Margaret Hunt
- Full name: Margaret Lilian Hunt
- Country (sports): South Africa
- Born: 25 April 1942 (age 82)

Singles

Grand Slam singles results
- French Open: 3R (1963)
- Wimbledon: 4R (1961, 1963)
- US Open: 4R (1963)

Doubles

Grand Slam doubles results
- French Open: SF (1963)
- Wimbledon: SF (1961)

Grand Slam mixed doubles results
- French Open: QF (1963)
- Wimbledon: QF (1963)

= Margaret Hunt (tennis) =

South African tennis player (born 1942)

Margaret Lilian Hunt (born 25 April 1942) is a South African former professional tennis player

Active in the 1960s, Hunt reached women's doubles semi-finals at both the French Championships and Wimbledon. In the 1963 Federation Cup, the tournament's inaugural edition, Hunt was a member of the South African team with Renée Schuurman. She won each of her singles and doubles rubbers in the first two ties, against Czechoslovakia and France, to set up a semi-final versus Australia.

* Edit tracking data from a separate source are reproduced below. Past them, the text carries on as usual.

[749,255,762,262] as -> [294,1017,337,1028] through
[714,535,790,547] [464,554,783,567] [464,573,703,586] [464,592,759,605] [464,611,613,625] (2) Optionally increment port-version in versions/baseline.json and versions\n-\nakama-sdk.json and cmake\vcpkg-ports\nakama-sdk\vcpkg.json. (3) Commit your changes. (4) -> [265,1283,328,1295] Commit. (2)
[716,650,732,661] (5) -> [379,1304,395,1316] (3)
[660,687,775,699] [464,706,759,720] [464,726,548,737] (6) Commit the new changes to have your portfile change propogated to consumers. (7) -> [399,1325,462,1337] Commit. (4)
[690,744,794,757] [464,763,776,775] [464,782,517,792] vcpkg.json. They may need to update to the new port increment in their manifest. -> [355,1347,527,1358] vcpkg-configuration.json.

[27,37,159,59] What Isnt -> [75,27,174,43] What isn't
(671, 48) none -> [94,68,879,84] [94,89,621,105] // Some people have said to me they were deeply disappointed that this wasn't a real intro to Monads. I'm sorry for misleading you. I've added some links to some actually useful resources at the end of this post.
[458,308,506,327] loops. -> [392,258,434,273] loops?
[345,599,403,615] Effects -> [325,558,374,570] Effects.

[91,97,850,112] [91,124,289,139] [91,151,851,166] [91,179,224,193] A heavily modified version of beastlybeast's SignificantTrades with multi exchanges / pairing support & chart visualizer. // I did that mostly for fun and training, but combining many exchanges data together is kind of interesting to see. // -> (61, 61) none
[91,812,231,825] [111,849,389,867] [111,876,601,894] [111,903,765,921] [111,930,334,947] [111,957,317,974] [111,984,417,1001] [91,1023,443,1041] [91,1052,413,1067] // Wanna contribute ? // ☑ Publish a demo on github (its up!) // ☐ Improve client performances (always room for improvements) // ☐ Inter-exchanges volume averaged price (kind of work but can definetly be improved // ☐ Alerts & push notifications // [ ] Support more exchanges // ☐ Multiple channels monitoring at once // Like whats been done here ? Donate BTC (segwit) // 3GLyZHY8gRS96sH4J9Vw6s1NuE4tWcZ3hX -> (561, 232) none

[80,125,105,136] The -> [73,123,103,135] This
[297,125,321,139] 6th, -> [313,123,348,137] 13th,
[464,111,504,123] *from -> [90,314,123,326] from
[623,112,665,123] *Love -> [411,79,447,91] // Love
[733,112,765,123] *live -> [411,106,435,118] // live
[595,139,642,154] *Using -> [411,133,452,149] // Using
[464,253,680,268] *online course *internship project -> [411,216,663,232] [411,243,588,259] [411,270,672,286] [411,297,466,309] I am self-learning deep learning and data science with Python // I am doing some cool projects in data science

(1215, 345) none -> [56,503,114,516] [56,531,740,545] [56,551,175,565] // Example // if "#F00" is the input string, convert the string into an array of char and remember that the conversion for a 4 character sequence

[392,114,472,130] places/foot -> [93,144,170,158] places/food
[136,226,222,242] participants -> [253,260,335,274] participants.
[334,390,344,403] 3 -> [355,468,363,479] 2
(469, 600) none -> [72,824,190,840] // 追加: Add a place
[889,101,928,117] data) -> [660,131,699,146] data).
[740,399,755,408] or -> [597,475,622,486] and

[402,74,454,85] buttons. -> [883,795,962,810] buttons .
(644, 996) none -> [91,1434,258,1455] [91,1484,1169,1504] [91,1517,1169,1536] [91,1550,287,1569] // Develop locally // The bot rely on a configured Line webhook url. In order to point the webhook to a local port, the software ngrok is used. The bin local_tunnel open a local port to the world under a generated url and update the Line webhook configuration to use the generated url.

Schuurman lost the opening rubber, but Hunt looked like levelling the tie when she led Jan Lehane by a set and 5–0, before the Australian came back to won, eliminating the South Africans.

Hunt, who comes from Pretoria, was married to the late Johann Barnard, who headed the SA Tennis Union.

She was the daughter of Eric Pfeilitzer Hunt (1911-2007) and Margaret Evelyn Colenbrander (1916-1999).